Gaining Confidence

Part 2 of 2

When it comes to gaining confidence, your set-up is just as important as your approach (covered in part one). You need to use rigs and tackle that you have complete faith in. Unless trying a new item for a specific reason on one of my specimen waters, i.e. to get around a particular problem I’m working to solve, I will stick to tried and trusted items – there’s no way I’m going to risk losing the fish of a lifetime on a product I have not got complete confidence in – I will first test it on a runs water and assess its effectiveness. The same goes for rigs – I rarely try a new rig just for the sake of it on a specimen water. I believe that simple is often best and, again, I will test the effectiveness of different rigs on runs waters before adopting them on harder waters, purely for the reason that my fishing time is extremely limited so I need to maximise my chances when I do have the opportunity to target big fish – there’s no point sitting on a rig that I don’t think is going to do anything for me or fail should I hook something big. Far better to first test it on a lesser water and see how it compares.

A while ago, I fished with a lad who was telling me about a new rig he was trying. He openly admitted he was sceptical about it and reckoned it was not that strong - so why was he using it on the end of his line!? I said as much at the time, but he seemed to brush it off. Sure enough, he received a proper one-toner in the middle of the night and the rig snapped clean in half as soon as he lifted into the fish. Now, this was on a decent water and it’s highly likely that had it been landed, the fish would have sailed over twenty pounds, yet just because he had seen a new rig in a magazine article, he thought he’d give it a try next time out!

So what rigs and items of tackle should you use? Well, that’s the tricky bit. On my own website,, the forums are full of experienced carp anglers, and in many cases what one angler swears by as an essential item of tackle, the next angler can’t abide! It’s about personal choice – you need to use products that you have confidence in, not those that somebody tells you to have confidence in. By all means, take advice and try things out, but don’t believe everything you read ,as things aren’t always what they seem!

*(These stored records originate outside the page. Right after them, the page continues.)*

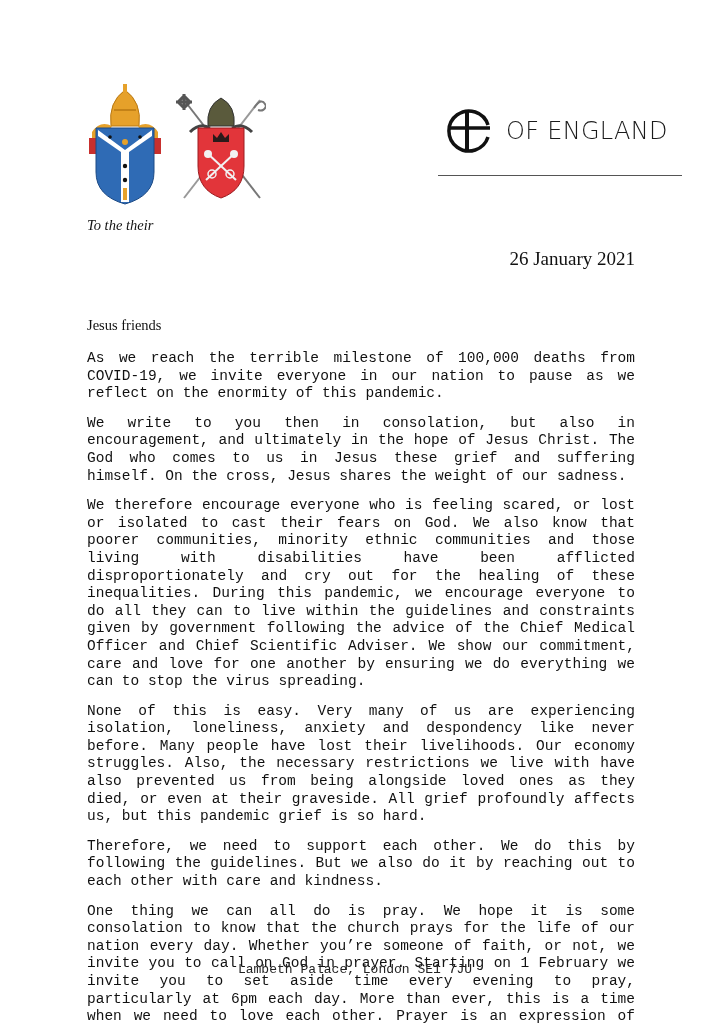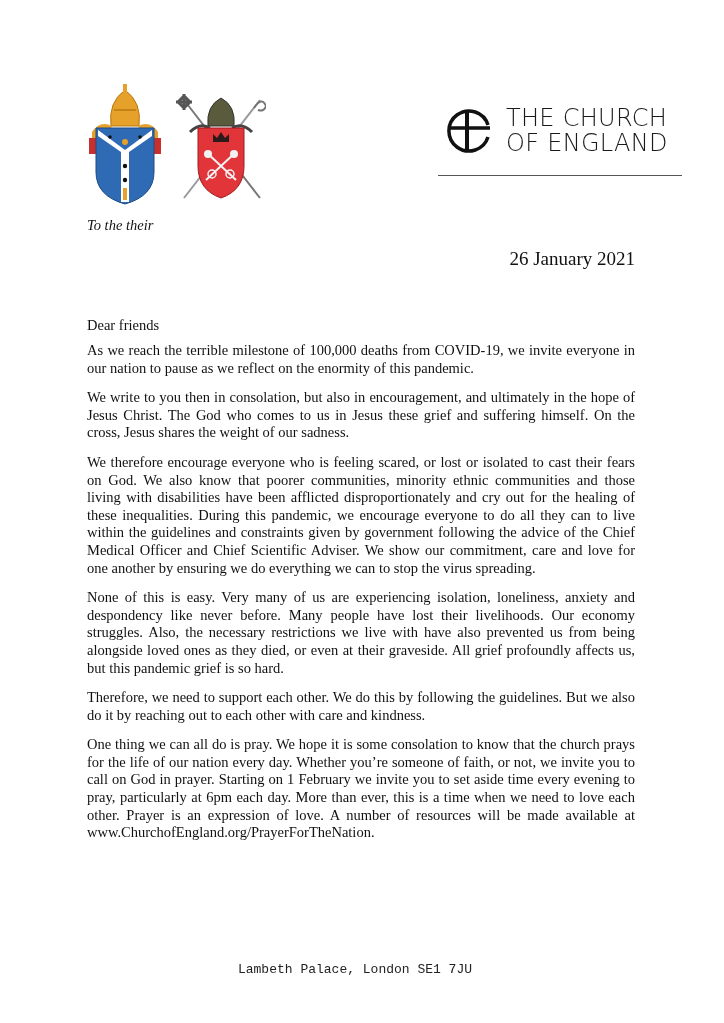"THE CHURCH" div { html: <div>THE CHURCH</div> -> none }
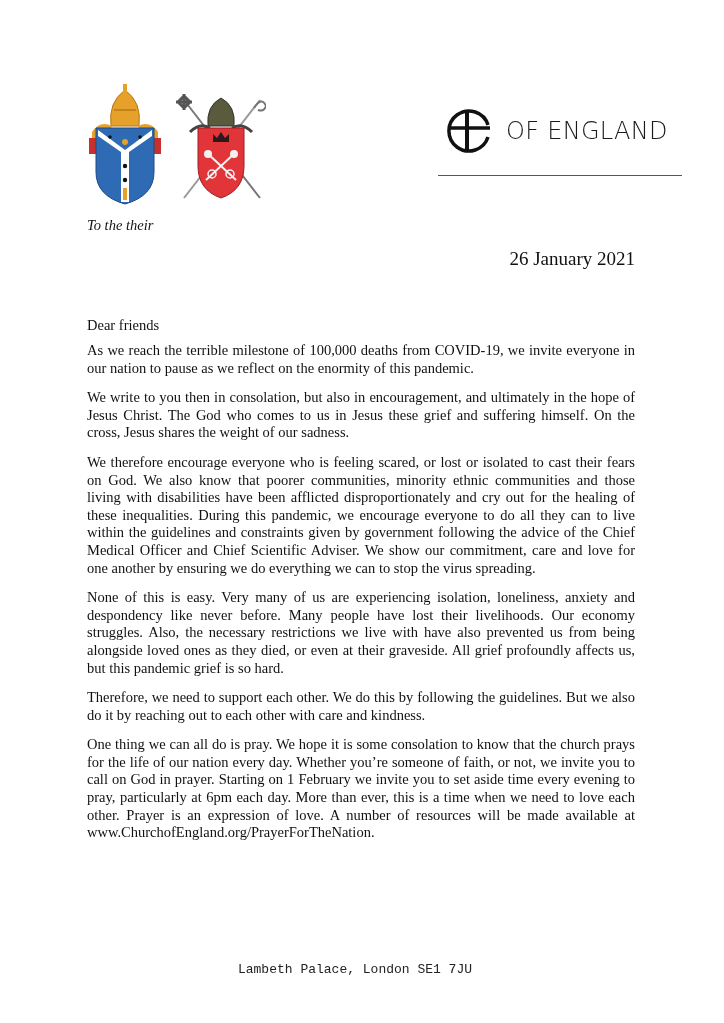"Dear friends" div.salutation { text: Dear -> Jesus }
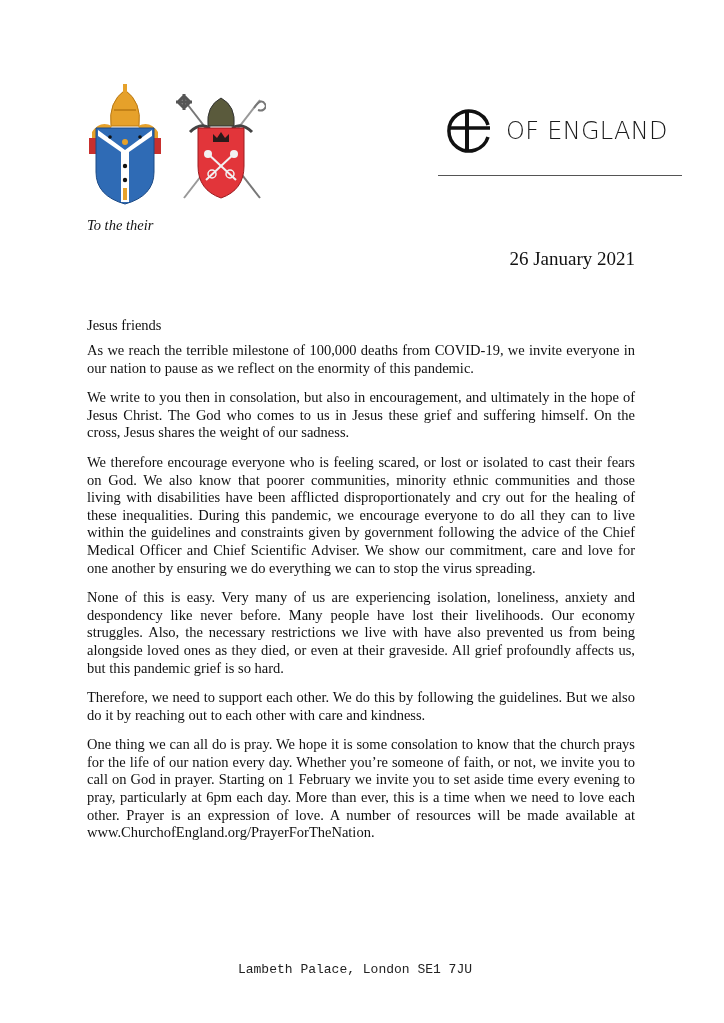"As we reach the terrible" .letter p { font-family: none -> Liberation Mono, monospace; margin: 0 0 12px 0 -> 8px 0 12px 0 }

Start from the hook and work backwards, after all, it’s the most important part – if your hooks are no good, there’s little point worrying about the rest! Then find the hooklink materials that suit the waters you are fishing and, for goodness sake, make sure you test the strength of your rigs and knots before you get to the water – and remember, the stated breaking strain will usually be far less once knotted. Once you have a set-up that works well, you will be able to play fish with supreme confidence, and as daft as it sounds, there’s much more chance you will get it in the net – if you are worrying about your hook-hold or the strength of the rig during the battle, your concentration will wane and when you have 30lb of clutch-screaming carp on the other end making a beeline for the next weedbed, you really should be concentrating on matters in hand!

As for bait, well, you could write a whole book on this alone, but the basic principle remains the same - if you have not got confidence in the bait you are using, then why have you got it on the end of your hook? I had an email not so long ago from a lad that had just started carping on a local pond who was pretty despondent after having fished it four times with no success. I asked for some more details about how he had approached the water and to my amazement he told me that he’d used about ten different types of boilie on each occasion and none of them had worked – he kind of answered his own question! Yes, have a few different baits in your armoury, but be realistic – if you are changing baits every five minutes there’s little wonder you are not catching – you need to allow time for things to work.

There are some really good boilies on the market, but there are also some really poor ones, so take time to find one that works well for you. I would always favour a high nutritional value boilie over any other, and most experienced anglers would say the same, but that does not mean they are the only baits to catch carp, just the opposite! There are hundreds of baits out there that have carp written all over them! Nuts, corn, maize, worms, peas, beans, the list is endless! Don’t think that just because Joe Bloggs had all his fish on ‘boilie x’ that it is the only bait out there that will catch carp.

Carp AnglerBait: If you’re not confident on the bait you are using, why are you putting it in?

I’ve learnt the hard way that what works on one water may not always work on another – so keep an open mind. I use a wide variety of baits and have found some of the cheapest most natural baits can often be just as effective as your top of the range boilies, you can even catch carp on artificial baits, and I’ve had great success using many of the fake baits now available on a number of waters.

What you need to bear in mind is that a good bait rarely ‘blows’. For example, carp have been getting caught on sweetcorn for decades and yet they are still just as susceptible to the method today. Don’t be fooled into thinking that you have to be using the latest wonder bait released each month to catch – you don’t and, in fact, constantly swapping and changing will often do more harm than good in relation to catch returns.

If you find a good quality food source that the carp seem to like – stick with it!! In the last four years I’ve only used boilies from two different companies. Why? Because I have supreme confidence that they are among the best there is – so why bother constantly swapping and changing? By sticking with baits from these two companies, I have caught more and more. It’s the domino principle in full effect – the more confident I get, the more I catch!

There are no immediate short cuts to gaining confidence in your approach, but by applying some sort of strategy and analysing your set-up and baiting tactics, you’ll be well on your way, and before long you’ll forget all about what it was you were worrying about in the first place!